Content revision data:
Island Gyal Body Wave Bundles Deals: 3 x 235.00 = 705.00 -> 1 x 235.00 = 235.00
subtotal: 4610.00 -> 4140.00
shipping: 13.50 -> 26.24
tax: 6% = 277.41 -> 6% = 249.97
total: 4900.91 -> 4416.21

* * *

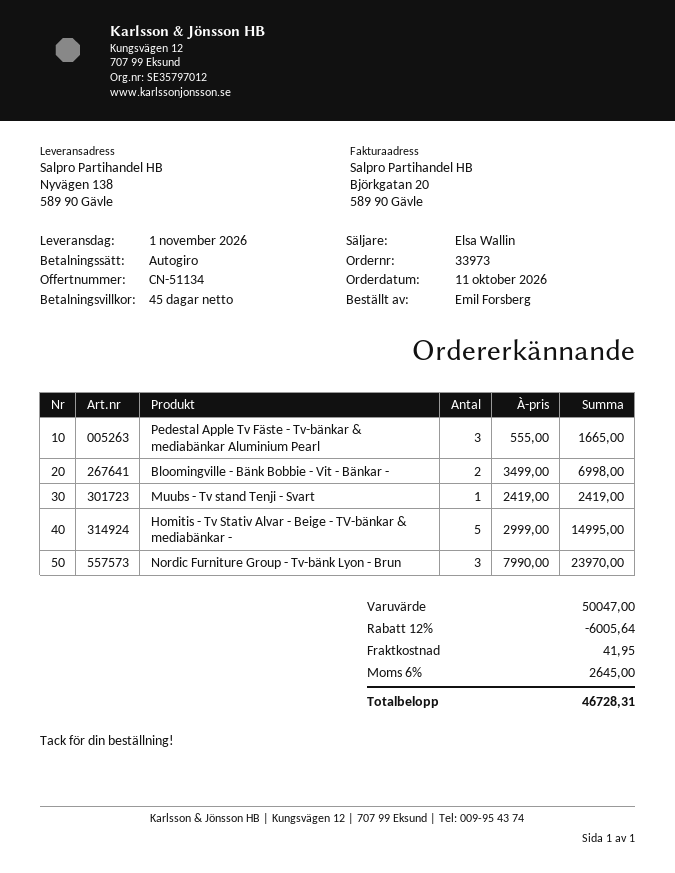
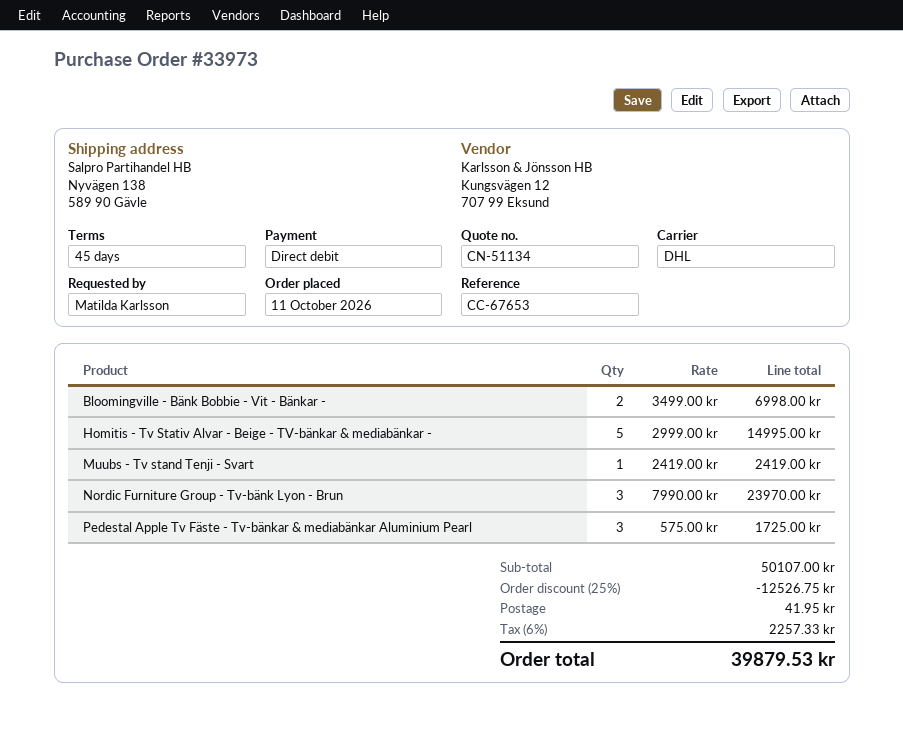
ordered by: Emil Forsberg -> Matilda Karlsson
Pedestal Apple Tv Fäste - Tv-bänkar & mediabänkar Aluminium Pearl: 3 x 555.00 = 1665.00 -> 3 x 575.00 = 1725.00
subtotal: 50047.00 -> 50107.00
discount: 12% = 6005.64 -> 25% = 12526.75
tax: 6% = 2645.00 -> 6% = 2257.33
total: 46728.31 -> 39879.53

...

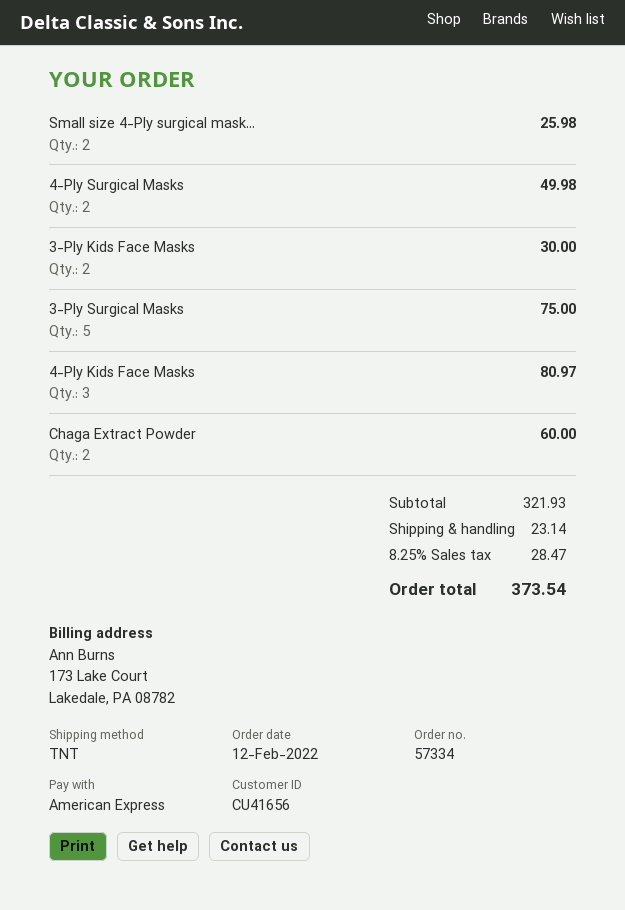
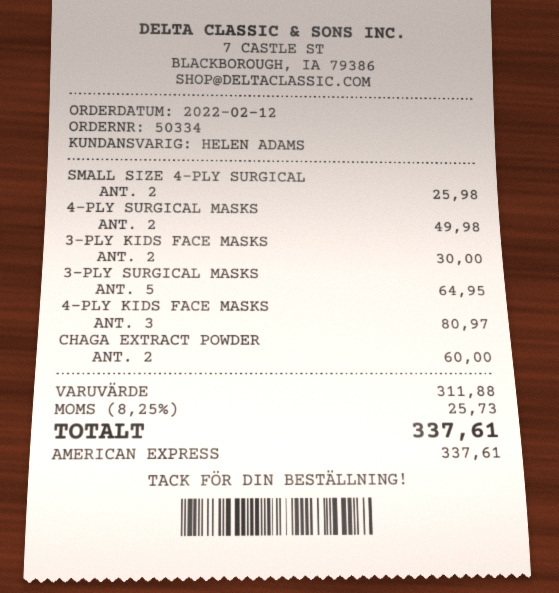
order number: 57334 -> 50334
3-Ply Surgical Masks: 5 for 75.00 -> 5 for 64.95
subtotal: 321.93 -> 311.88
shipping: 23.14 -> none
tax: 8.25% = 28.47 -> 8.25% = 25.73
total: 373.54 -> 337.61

#### [EXERCISE BRIEF]
Taking the entries above, write out exactly the lines starting with the line containing "Island Gyal Body" and going on through the line containing "total: 4900.91 -> 4416.21", both included, and nothing else.

#### [PROBLEM SOLUTION]
Island Gyal Body Wave Bundles Deals: 3 x 235.00 = 705.00 -> 1 x 235.00 = 235.00
subtotal: 4610.00 -> 4140.00
shipping: 13.50 -> 26.24
tax: 6% = 277.41 -> 6% = 249.97
total: 4900.91 -> 4416.21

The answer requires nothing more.